Information given:
╔══
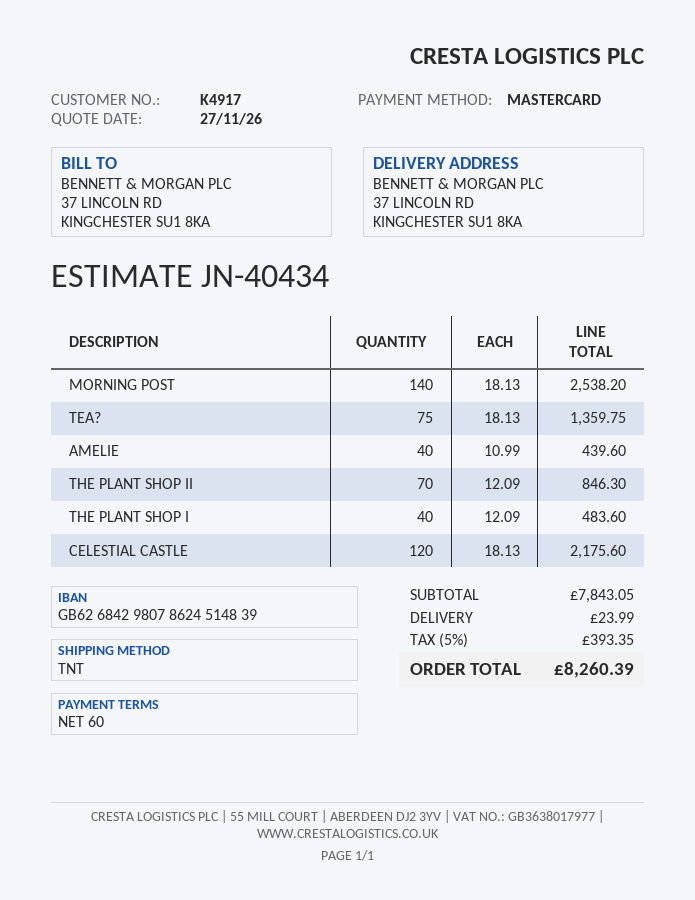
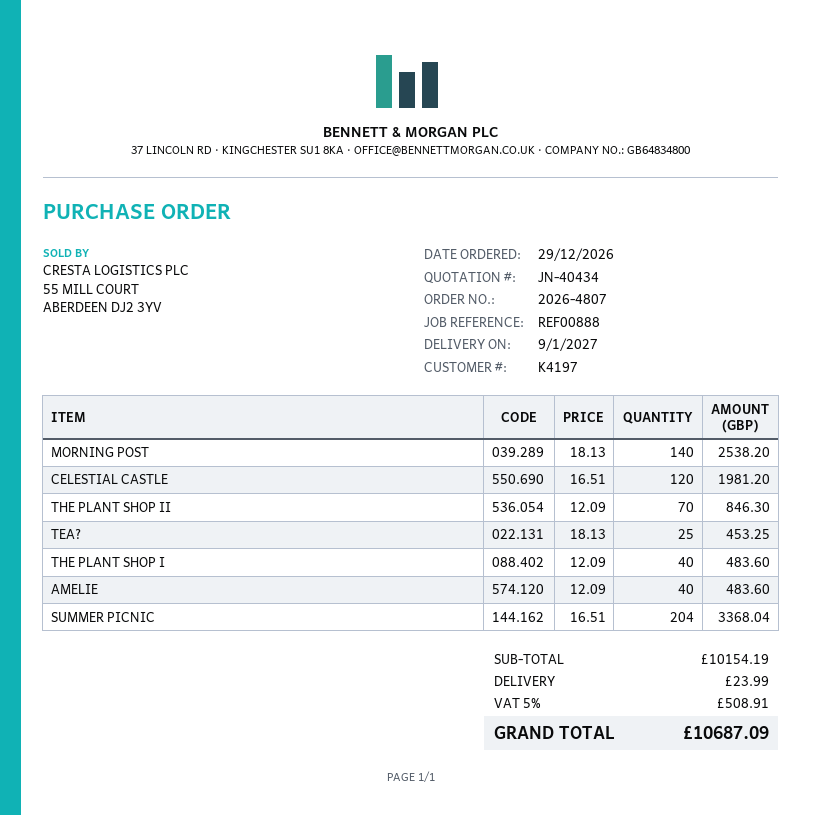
customer number: K4917 -> K4197
TEA?: 75 x 18.13 = 1359.75 -> 25 x 18.13 = 453.25
AMELIE: 40 x 10.99 = 439.60 -> 40 x 12.09 = 483.60
CELESTIAL CASTLE: 120 x 18.13 = 2175.60 -> 120 x 16.51 = 1981.20
SUMMER PICNIC: none -> 204 x 16.51 = 3368.04
subtotal: 7843.05 -> 10154.19
tax: 5% = 393.35 -> 5% = 508.91
total: 8260.39 -> 10687.09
╚══
Print again the material above, limited to the lines from the one holding "AMELIE: 40 x" through the last, inclusive.

Solution to this exercise:
AMELIE: 40 x 10.99 = 439.60 -> 40 x 12.09 = 483.60
CELESTIAL CASTLE: 120 x 18.13 = 2175.60 -> 120 x 16.51 = 1981.20
SUMMER PICNIC: none -> 204 x 16.51 = 3368.04
subtotal: 7843.05 -> 10154.19
tax: 5% = 393.35 -> 5% = 508.91
total: 8260.39 -> 10687.09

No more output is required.